In Italia, il recupero dei crediti condominiali è disciplinato dall'art. 1132 c.c. e dagli artt. 63 e 63-bis delle disposizioni attuative del Codice Civile: (1) Sollecito stragiudiziale: l'amministratore invia diffida al moroso (obbligatoria prima di procedere per via legale). (2) Decreto ingiuntivo: l'amministratore può richiedere al giudice un decreto ingiuntivo (procedura monitoria) senza necessità di preventiva delibera assembleare per somme già approvate nel preventivo. Il decreto si ottiene tipicamente in 15-30 giorni se la documentazione è completa. (3) Opposizione: il debitore ha 40 giorni per opporsi. Se non si oppone, il decreto diventa definitivo ed esecutivo. (4) Esecuzione forzata: si può procedere al pignoramento di beni mobili, dello stipendio, o dell'immobile. Norma importante: l'art. 63 disp. att. c.c. prevede che i crediti del condominio per gli ultimi 2 anni di spese abbiano un privilegio speciale sugli immobili del debitore, prevalendo anche sull'ipoteca della banca. Questo rende il recupero crediti condominiale relativamente efficace.

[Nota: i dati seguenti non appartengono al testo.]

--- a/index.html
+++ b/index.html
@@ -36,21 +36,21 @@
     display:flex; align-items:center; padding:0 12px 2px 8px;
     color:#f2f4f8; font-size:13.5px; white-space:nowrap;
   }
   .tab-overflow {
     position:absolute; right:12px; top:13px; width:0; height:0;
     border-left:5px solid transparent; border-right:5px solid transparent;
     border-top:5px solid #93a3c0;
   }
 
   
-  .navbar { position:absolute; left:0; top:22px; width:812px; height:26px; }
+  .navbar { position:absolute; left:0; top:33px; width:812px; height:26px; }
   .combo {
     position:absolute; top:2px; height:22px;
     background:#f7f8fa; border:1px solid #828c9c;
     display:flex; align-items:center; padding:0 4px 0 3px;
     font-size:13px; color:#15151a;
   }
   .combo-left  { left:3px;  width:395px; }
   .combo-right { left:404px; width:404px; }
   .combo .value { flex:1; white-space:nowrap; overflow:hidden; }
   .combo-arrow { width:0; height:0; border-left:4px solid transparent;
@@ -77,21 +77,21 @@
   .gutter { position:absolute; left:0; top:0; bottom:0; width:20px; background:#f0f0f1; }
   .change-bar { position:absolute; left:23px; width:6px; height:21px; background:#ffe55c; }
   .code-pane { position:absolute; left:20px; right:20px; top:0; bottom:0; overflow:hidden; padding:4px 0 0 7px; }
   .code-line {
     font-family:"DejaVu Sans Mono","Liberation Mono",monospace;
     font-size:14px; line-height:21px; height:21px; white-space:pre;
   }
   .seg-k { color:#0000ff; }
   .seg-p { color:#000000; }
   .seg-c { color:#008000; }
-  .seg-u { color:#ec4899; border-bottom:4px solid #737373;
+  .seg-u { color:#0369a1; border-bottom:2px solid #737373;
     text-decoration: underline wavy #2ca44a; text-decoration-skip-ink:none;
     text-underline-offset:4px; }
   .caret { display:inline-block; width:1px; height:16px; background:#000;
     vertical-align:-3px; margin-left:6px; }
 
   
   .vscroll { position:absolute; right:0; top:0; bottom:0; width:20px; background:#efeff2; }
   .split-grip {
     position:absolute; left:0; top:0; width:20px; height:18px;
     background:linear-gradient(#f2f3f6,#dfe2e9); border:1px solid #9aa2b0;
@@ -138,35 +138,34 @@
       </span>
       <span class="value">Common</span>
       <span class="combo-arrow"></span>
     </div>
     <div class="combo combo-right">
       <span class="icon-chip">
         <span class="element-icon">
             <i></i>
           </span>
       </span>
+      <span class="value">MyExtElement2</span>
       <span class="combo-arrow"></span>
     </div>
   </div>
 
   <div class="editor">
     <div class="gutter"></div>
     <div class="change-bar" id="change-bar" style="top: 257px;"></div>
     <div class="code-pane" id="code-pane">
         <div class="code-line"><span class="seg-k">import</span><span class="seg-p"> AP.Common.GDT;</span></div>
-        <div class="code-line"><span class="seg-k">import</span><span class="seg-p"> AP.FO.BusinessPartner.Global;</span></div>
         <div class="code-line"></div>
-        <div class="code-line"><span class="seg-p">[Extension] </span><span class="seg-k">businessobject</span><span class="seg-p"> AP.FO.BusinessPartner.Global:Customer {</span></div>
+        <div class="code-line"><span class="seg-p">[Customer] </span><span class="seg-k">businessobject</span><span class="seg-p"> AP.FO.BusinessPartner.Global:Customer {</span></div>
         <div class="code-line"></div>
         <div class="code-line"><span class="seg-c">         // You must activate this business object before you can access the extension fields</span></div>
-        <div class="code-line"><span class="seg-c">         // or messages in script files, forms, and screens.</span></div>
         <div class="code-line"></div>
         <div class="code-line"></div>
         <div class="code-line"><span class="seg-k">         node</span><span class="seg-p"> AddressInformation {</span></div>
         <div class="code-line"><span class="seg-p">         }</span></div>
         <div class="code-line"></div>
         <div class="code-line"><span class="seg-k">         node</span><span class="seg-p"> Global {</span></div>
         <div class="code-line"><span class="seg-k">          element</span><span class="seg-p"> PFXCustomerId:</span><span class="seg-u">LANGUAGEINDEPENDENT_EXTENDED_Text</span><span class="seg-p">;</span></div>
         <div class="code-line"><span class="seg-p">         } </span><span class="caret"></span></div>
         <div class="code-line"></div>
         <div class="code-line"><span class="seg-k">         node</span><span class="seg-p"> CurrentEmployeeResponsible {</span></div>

Quali sono le responsabilità dell'amministratore di condominio?

L'amministratore di condominio ha responsabilità civili e penali rilevanti: Responsabilità civile: risponde personalmente dei danni causati dalla sua negligenza nella gestione del condominio. Se non convoca l'assemblea per approvare i lavori urgenti e un condòmino subisce danni, è responsabile. Se non versa i contributi alle assicurazioni sociali del personale condominiale (portieri, addetti), risponde con il proprio patrimonio personale. Responsabilità penale: l'appropriazione indebita di fondi condominiali è reato (art. 646 c.p.). La mancata apertura del conto corrente condominiale separato (obbligo dal 2013) può comportare revoca e risarcimento. Obbligo di trasparenza: deve consegnare ai condòmini che lo richiedono copia del conto corrente e dei documenti condominiali. Durata dell'incarico: 1 anno, rinnovabile. Può essere revocato in qualsiasi momento con delibera assembleare (senza giusta causa ma con eventuale risarcimento). Se non trasmette la documentazione al successore, è perseguibile penalmente.

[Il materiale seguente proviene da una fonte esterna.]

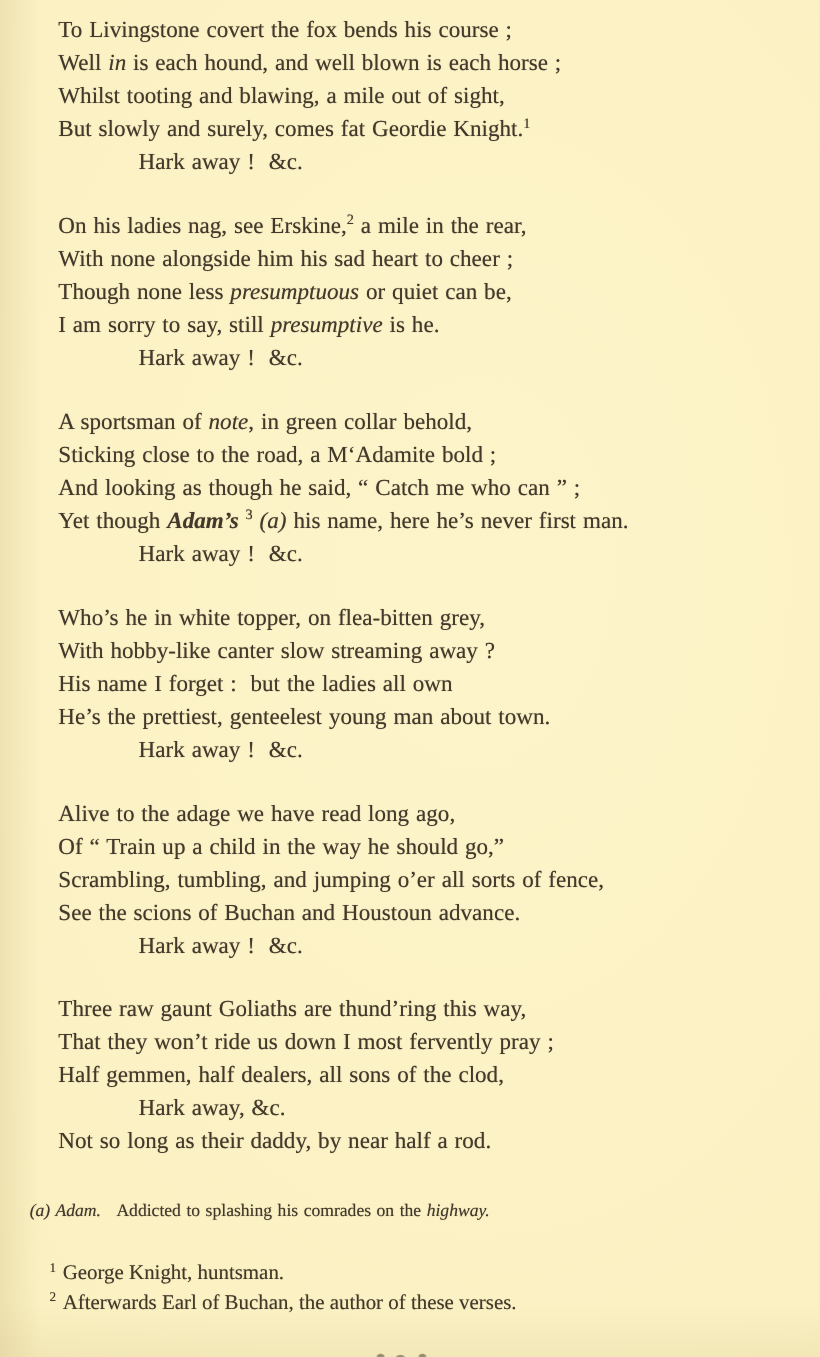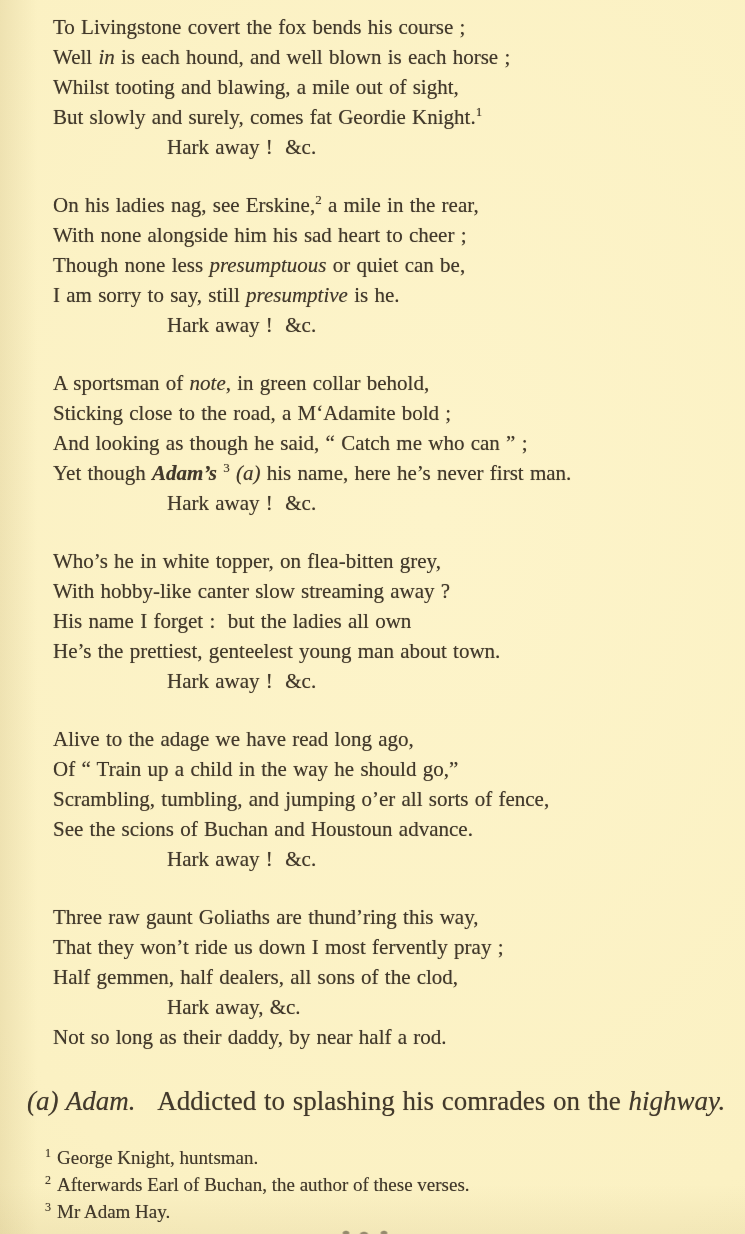--- a/index.html
+++ b/index.html
@@ -31,32 +31,32 @@
     width: 676px;
   }
   .line {
     font-size: 21px;
     line-height: 30px;
     white-space: pre;
     word-spacing: 1px;
     text-shadow: 0 0 0.8px rgba(66,57,42,0.55);
   }
   .stanza { margin: 0 0 28px 0; }
-  .refrain { margin-left: 114px; }
+  .refrain { margin-left: 73px; }
   .i  { font-style: italic; }
   .bi { font-style: italic; font-weight: bold; }
   .sup {
     font-size: 13px;
     line-height: 0;
     vertical-align: super;
     letter-spacing: 0;
   }
   .note {
     margin: 34px 0 0 -26px;
-    font-size: 27px;
+    font-size: 16px;
     line-height: 30px;
     white-space: pre;
     word-spacing: 1px;
     text-shadow: 0 0 0.8px rgba(66,57,42,0.55);
   }
   .footnotes { margin: 28px 0 0 -8px; }
   .footnote {
     font-size: 19px;
     line-height: 27px;
     white-space: pre;
@@ -129,17 +129,16 @@
           <div class="line"><span>That they won’t ride us down I most fervently pray ;</span></div>
           <div class="line"><span>Half gemmen, half dealers, all sons of the clod,</span></div>
           <div class="line refrain">Hark away, &amp;c.</div>
           <div class="line"><span>Not so long as their daddy, by near half a rod.</span></div>
         </div>
       </div>
     <div id="note" class="note"><span class="i">(a) </span><span class="i">Adam.</span><span>   Addicted to splashing his comrades on the </span><span class="i">highway.</span></div>
     <div id="footnotes" class="footnotes">
         <div class="footnote"><span class="fn-marker">1</span><span>George Knight, huntsman.</span></div>
         <div class="footnote"><span class="fn-marker">2</span><span>Afterwards Earl of Buchan, the author of these verses.</span></div>
-        <div class="footnote"><span class="fn-marker">3</span><span>Mr Adam Hay.</span></div>
       </div>
   </div>
   <div class="page-number-smudge"></div>
 </div>
 
 </body></html>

Come può la IA aiutare nella gestione di un condominio italiano?

La gestione condominiale italiana ha specificità che la IA può aiutare a risolvere: (1) Comunicazione con i condòmini: un asistente IA può rispondere automaticamente alle domande dei condòmini su WhatsApp o email — spese del mese, quando è la prossima assemblea, stato dei lavori, come funziona il riscaldamento centralizzato — senza che l'amministratore debba rispondere manualmente a ogni richiesta. (2) Interpretazione delle norme: il sistema ha il Codice Civile (artt. 1117-1139), la Legge 220/2012 e il regolamento di condominio specifico di ogni edificio indicizzati. Quando un condòmino chiede "posso installare un condizionatore sulla facciata?", il sistema cita l'art. 1122-bis c.c. e il regolamento specifico. (3) Gestione della morosità: notifiche automatiche al condomino moroso, escalation al procedimento di decreto ingiuntivo. (4) Preparazione dell'assemblea: convocazioni automatiche, ordine del giorno standard, verbalizzazione assistita dall'IA. IgeraFincas è disponibile anche per il mercato italiano con corpus normativo del Codice Civile italiano e adattamento alla terminologia condominiale italiana.

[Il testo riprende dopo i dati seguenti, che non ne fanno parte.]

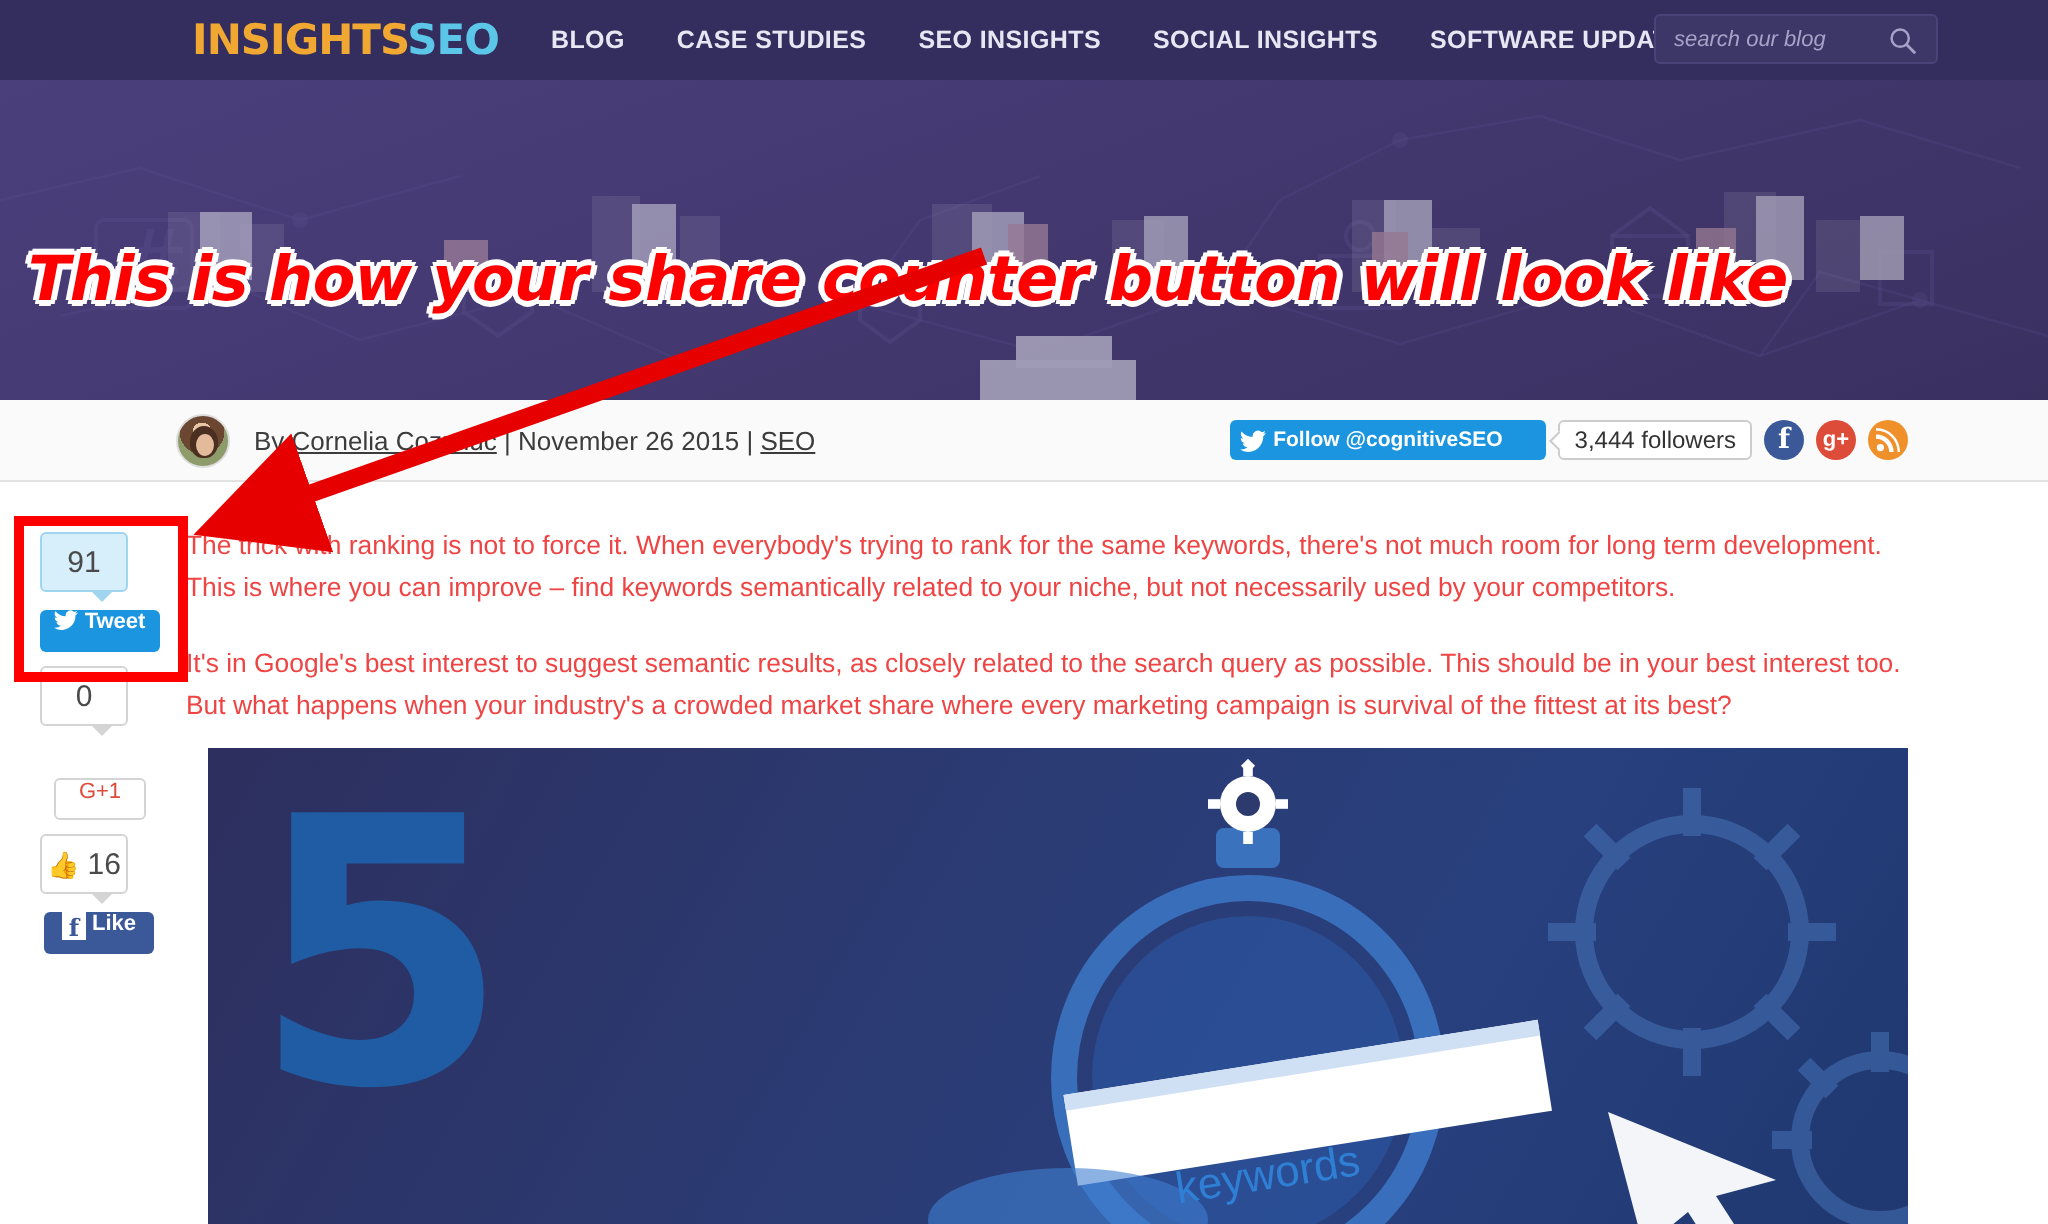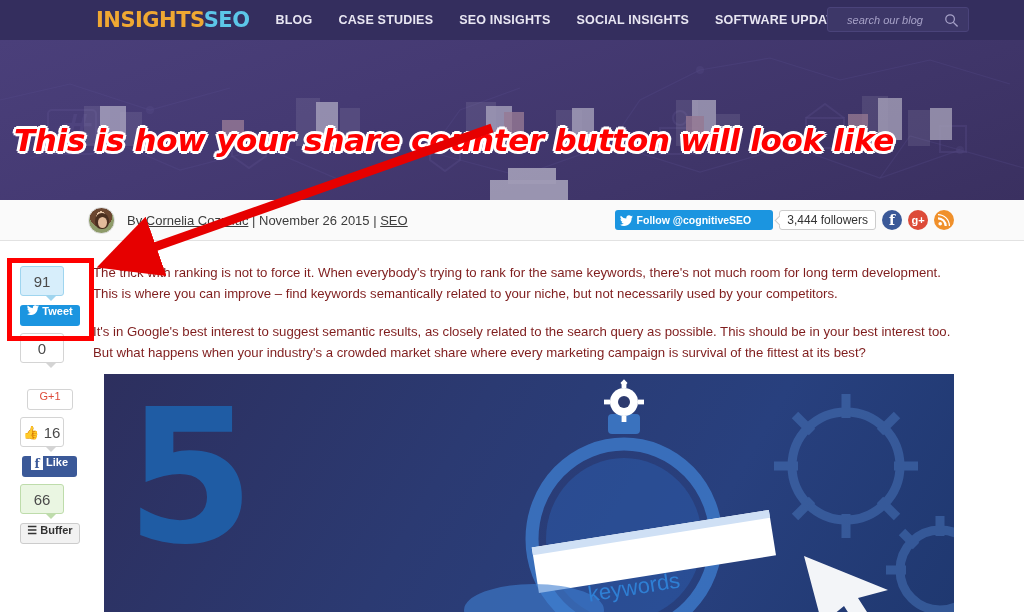--- a/index.html
+++ b/index.html
@@ -32,21 +32,21 @@
   #searchbox {
     position:absolute; right:55px; top:7px;
     width:142px; height:25px; border-radius:3px;
     background:#3d3768; border:1px solid #4a437a;
     display:flex; align-items:center;
   }
   #searchinput {
     background:transparent; border:none; outline:none;
     color:#b8b4d4; font-size:11px; 
     font-family:"Liberation Sans", sans-serif;
-    padding-left:9px; width:105px;text-align:center;
+    padding-left:9px; width:105px;
   }
   #searchinput::placeholder { color:#a7a2c8; font-style:italic; }
   #search-icon { position:absolute; right:9px; top:5px; }
 
   
   #hero {
     position:absolute; left:0; top:40px; width:1024px; height:160px;
     background:linear-gradient(160deg,#4a3f7a 0%, #453a73 35%, #3f3569 70%, #3a3060 100%);
     overflow:hidden;
   }
@@ -150,21 +150,21 @@
   }
 
   #red-highlight-box {
     position:absolute; left:7px; top:258px; width:87px; height:83px;
     border:5px solid #ff0000; z-index:20; pointer-events:none;
   }
 
   
   #article { position:absolute; left:93px; top:262px; width:862px; }
   .para {
-    font-size:13.2px; line-height:21px; color:#7f1d1d; margin-bottom:17px;
+    font-size:13.2px; line-height:21px; color:#ef4444; margin-bottom:17px;
     font-family:"Liberation Sans", sans-serif;
   }
 
   
   #infographic {
     position:absolute; left:104px; top:374px; width:850px; height:238px;
     background:linear-gradient(120deg,#2d2f5e 0%, #2b3a72 40%, #28407e 70%, #1f3870 100%);
     overflow:hidden;
   }
   #ig-five {
@@ -326,27 +326,20 @@
     <div class="bubble b-plain">
       <span style="font-size:13px;margin-right:4px;">👍</span>
       <span>16</span>
     </div>
     <div class="sharebtn btn-fblike" style="margin-left:2px;">
       <span class="fbF">f</span>
       <span>Like</span>
     </div>
   </div>
 
-  <div class="share-group">
-    <div class="bubble b-buf">66</div>
-    <div class="sharebtn btn-buffer">
-      <span style="font-size:11px;">☰</span>
-      <span>Buffer</span>
-    </div>
-  </div>
 </div>
 
 <div id="red-highlight-box"></div>
 
 <div id="article">
   <p class="para">The trick with ranking is not to force it. When everybody's trying to rank for the same keywords, there's not much room for long term development. This is where you can improve – find keywords semantically related to your niche, but not necessarily used by your competitors.</p>
   <p class="para">It's in Google's best interest to suggest semantic results, as closely related to the search query as possible. This should be in your best interest too. But what happens when your industry's a crowded market share where every marketing campaign is survival of the fittest at its best?</p>
 </div>
 
 <div id="infographic">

Qual è la differenza tra il condominio italiano e la comunidad de propietarios spagnola?

La struttura di base è simile — proprietà esclusiva + parti comuni + assemblea + spese condominiali — ma ci sono differenze normative rilevanti: (1) Normativa: Italia — Codice Civile artt. 1117-1139 + L. 220/2012. Spagna — Ley de Propiedad Horizontal (LPH, 1960) + riforme 2013 e 2022. Catalogna ha una propria normativa (Codi Civil Català). (2) Fondo di riserva: Spagna obbliga al 10% del bilancio ordinario (da L. 10/2022); in Italia non c'è un minimo legale fisso. (3) Recupero dei morosi: Spagna ha il procedimento monitorio art. 21 LPH molto efficace. Italia usa il decreto ingiuntivo (art. 63 disp. att. c.c.) con privilege sugli immobili. (4) Amministratore: in Spagna non è obbligatorio per condomini piccoli; in Italia è obbligatorio per >8 condòmini. (5) Mediazione obbligatoria: in Italia dal 2023 è obbligatorio il tentativo di mediazione prima di andare in giudizio per controversie condominiali (D.Lgs. 28/2010). IgeraFincas gestisce entrambi i mercati con corpus normativi specifici per ogni paese.